One definition states that “pain is whatever the experiencing person says it is, existing whenever he says it does”. The American Pain Society (APS) tells us that patients’ self-report should be the primary source of pain assessment and that the health care provider (HCP) must accept the patient’s report of pain, even if the HCP does not agree 100% with what the patient is saying.

By accepting all patients’ reports of pain, it ensures that everyone who has pain receives an attentive response. When the patient’s report of pain is not accepted, it becomes a barrier to adequate pain management.

What Causes HCPs to Doubt Patient Self-Report of Pain?

  • Lack of knowledge and skill set to effectively manage pain and lack of self-awareness of these gaps
  • Misplaced fears of causing opioid addictions
  • Misplaced concerns about disciplinary and legal reprimand for prescribing strong opioids
  • Underestimating the extent of the pain and its interference with the patient’s quality of life.
  • Repeated exposure to patients experiencing pain may contribute to the development of an insensitivity to pain
  • The nature of the HCP’s clinical practice may contribute to their underestimation of the patient’s pain. E.g., Those who perform acupuncture, venipuncture or bone marrow aspirations may become less sensitive to the pain they are inflicting.
  • An atmosphere of suspicion may develop in some settings where patients are suspected to be faking pain to obtain opioids. The history of the patient also leads to an atmosphere of suspicion.
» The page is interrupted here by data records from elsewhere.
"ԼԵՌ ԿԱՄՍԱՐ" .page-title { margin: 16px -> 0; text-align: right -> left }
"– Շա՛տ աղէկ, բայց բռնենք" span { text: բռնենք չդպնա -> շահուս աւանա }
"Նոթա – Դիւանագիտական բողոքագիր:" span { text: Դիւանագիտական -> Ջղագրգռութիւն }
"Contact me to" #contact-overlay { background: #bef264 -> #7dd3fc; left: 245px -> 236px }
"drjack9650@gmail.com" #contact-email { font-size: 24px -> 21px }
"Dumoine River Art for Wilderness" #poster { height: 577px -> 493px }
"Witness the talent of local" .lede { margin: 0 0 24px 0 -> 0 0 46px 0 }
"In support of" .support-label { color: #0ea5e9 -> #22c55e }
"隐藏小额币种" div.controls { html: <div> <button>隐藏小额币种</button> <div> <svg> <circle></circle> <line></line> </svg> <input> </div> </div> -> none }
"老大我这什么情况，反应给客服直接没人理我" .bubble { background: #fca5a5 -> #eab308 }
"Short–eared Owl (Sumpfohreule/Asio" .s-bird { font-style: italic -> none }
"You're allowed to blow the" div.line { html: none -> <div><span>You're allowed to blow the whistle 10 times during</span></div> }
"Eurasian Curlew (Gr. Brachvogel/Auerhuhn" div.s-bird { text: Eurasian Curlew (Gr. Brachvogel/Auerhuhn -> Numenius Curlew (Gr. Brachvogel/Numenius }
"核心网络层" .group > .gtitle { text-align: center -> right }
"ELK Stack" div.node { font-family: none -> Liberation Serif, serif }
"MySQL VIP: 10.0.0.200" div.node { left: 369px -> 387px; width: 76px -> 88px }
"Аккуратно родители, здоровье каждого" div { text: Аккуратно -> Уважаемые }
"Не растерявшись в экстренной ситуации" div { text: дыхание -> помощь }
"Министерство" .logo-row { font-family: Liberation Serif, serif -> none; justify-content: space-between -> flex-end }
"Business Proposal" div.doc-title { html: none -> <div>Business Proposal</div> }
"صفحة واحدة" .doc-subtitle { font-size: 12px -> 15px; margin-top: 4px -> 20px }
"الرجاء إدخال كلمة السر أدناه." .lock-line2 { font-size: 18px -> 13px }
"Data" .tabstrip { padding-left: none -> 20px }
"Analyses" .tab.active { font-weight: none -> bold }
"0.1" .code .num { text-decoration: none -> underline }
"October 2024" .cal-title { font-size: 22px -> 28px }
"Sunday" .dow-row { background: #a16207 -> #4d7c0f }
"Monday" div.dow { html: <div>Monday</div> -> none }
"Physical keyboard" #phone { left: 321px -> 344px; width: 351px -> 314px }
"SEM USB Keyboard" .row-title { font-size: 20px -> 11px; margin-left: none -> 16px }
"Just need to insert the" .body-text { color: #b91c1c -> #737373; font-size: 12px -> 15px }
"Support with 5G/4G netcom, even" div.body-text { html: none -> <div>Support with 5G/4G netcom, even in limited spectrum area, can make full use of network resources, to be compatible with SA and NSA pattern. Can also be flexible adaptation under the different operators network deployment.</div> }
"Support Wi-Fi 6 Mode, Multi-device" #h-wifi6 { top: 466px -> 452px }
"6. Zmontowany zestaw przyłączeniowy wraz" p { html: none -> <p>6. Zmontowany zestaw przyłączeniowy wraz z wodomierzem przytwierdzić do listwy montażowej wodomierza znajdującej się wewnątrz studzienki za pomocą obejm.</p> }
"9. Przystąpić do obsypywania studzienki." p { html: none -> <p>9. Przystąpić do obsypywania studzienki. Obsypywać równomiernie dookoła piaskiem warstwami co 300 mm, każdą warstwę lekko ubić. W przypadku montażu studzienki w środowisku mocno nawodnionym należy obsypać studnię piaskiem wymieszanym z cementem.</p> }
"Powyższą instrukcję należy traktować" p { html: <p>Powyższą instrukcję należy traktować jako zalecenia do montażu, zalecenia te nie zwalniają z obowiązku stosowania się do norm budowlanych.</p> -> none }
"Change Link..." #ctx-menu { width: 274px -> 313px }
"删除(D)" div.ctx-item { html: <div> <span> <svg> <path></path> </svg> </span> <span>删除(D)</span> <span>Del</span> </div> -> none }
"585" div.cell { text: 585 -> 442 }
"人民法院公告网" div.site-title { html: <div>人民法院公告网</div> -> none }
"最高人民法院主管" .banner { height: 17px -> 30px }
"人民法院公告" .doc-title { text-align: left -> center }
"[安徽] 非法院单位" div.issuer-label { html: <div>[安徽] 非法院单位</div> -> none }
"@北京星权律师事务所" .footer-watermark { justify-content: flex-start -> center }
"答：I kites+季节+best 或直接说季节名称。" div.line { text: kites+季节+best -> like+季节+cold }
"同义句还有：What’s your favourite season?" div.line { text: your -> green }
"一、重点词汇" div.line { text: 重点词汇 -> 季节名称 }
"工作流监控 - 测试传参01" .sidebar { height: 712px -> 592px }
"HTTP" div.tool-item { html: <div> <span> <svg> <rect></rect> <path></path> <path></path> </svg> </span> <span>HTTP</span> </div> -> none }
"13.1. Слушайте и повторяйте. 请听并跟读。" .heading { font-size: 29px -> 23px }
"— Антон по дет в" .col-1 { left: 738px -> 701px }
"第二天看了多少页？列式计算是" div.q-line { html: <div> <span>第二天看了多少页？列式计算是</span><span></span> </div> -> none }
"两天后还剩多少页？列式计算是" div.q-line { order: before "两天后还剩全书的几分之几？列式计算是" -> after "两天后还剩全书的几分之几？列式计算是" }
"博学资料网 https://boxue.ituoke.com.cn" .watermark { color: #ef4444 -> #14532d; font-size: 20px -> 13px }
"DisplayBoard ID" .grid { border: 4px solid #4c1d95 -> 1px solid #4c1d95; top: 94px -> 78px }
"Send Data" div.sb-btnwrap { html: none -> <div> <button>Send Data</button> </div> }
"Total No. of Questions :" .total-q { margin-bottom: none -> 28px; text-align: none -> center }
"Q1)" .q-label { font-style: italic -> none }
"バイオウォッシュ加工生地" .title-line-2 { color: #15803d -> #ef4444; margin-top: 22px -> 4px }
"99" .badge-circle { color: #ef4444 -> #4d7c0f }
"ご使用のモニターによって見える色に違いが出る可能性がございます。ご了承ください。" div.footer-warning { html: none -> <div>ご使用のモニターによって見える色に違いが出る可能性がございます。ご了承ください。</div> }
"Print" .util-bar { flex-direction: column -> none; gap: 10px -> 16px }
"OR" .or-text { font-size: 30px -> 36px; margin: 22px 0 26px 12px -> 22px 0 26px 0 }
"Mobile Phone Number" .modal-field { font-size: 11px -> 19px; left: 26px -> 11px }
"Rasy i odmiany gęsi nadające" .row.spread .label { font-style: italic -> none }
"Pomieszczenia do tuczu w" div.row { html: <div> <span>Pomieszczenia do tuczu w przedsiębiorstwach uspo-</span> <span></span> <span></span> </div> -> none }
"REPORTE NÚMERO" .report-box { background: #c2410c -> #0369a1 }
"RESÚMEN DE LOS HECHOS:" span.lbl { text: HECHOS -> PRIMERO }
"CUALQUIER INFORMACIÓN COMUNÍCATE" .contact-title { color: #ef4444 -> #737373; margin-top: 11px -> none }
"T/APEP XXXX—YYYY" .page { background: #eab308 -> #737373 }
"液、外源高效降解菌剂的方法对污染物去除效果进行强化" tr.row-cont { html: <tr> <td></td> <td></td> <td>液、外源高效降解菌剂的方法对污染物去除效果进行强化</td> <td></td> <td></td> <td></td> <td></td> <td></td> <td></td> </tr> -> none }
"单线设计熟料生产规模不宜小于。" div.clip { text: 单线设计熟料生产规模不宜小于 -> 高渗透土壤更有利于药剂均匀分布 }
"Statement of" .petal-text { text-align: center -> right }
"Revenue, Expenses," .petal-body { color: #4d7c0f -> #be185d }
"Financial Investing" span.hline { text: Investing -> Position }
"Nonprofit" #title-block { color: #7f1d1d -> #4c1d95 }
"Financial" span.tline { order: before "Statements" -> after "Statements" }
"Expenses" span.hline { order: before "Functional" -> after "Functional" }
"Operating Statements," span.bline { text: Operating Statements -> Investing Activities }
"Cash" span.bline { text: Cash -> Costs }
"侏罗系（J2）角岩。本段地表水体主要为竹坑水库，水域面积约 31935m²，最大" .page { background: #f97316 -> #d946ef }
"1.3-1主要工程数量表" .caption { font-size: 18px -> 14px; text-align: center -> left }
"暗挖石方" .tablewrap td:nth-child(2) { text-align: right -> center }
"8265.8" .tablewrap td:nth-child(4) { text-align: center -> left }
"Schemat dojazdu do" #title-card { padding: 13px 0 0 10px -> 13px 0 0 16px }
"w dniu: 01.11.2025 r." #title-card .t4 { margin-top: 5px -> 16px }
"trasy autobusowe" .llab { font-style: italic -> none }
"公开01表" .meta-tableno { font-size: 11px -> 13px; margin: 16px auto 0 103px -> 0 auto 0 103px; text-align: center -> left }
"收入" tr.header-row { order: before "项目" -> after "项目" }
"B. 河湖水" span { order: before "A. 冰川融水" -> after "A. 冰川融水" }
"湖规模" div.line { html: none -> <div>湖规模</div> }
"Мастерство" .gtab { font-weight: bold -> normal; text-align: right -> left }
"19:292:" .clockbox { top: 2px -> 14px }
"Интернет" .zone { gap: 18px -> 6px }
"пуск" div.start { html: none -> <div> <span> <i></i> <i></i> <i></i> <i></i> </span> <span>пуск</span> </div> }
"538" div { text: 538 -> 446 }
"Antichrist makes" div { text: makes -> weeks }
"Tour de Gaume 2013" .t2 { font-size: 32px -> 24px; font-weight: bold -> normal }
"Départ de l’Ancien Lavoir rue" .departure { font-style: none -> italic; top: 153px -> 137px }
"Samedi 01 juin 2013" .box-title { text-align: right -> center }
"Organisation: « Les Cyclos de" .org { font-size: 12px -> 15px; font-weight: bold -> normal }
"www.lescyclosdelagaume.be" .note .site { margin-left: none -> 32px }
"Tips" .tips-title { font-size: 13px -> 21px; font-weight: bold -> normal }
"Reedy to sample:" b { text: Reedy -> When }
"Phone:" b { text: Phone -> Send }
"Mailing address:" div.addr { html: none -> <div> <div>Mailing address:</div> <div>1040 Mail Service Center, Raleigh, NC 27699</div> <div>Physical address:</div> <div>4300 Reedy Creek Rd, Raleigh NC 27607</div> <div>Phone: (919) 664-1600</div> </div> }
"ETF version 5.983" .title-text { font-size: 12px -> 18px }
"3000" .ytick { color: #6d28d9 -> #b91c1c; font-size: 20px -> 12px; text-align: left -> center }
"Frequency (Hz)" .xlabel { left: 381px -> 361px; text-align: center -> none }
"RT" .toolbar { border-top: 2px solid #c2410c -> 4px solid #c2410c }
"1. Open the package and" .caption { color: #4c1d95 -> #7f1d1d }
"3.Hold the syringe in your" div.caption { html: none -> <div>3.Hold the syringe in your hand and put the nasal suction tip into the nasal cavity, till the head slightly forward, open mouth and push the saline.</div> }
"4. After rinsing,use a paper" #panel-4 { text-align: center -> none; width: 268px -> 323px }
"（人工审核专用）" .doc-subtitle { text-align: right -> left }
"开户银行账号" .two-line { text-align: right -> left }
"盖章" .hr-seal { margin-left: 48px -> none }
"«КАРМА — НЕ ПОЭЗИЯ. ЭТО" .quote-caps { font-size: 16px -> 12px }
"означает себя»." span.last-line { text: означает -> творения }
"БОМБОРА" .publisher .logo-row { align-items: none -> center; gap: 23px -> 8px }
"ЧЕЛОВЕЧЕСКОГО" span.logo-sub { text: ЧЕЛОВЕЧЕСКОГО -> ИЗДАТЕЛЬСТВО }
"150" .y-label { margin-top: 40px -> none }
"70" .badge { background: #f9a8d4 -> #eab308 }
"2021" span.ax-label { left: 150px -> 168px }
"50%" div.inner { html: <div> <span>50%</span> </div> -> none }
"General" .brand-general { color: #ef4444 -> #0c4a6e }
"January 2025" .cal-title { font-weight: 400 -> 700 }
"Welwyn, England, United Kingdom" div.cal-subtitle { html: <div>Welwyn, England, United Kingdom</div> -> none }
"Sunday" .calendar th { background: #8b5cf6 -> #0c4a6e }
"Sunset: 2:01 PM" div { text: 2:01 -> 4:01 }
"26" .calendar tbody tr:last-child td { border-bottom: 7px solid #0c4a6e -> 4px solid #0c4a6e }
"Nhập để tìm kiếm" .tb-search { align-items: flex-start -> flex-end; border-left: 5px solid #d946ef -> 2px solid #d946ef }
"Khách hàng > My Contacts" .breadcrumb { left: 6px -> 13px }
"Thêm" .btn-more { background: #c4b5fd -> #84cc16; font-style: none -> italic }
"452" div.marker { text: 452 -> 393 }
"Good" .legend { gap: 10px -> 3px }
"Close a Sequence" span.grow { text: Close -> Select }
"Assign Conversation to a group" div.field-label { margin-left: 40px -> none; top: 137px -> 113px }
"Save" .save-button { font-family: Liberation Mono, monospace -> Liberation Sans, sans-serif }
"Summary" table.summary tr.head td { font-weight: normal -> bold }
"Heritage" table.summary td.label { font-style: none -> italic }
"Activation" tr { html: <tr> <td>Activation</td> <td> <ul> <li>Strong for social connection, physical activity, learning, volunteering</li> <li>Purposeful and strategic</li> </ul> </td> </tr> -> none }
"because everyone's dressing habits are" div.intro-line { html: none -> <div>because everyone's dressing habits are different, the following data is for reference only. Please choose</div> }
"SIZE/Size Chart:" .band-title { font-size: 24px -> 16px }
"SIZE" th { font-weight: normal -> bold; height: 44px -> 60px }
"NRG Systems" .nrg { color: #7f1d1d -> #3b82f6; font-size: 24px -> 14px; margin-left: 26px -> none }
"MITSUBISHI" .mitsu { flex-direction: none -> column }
How to Advocate When a Patient’s Self-Report is Not Accepted

  • Be alert to the use of stigmatizing labels such as “drug-seeking”, “malingering”, and “addicted” and help staff avoid them.
  • Remind HCPs that pain is a subjective experience that cannot be proven or disproven.
  • Acknowledge that while everyone is entitled to personal opinion, it does not form the basis for professional practice.
  • Use assessment tools such as Opioid Risk Assessment tool and Fraser Health Assessment Tool to document findings
  • Ask “What makes it so difficult to believe that this person hurts?” or “What would this person have to do to convince you that they are in pain?”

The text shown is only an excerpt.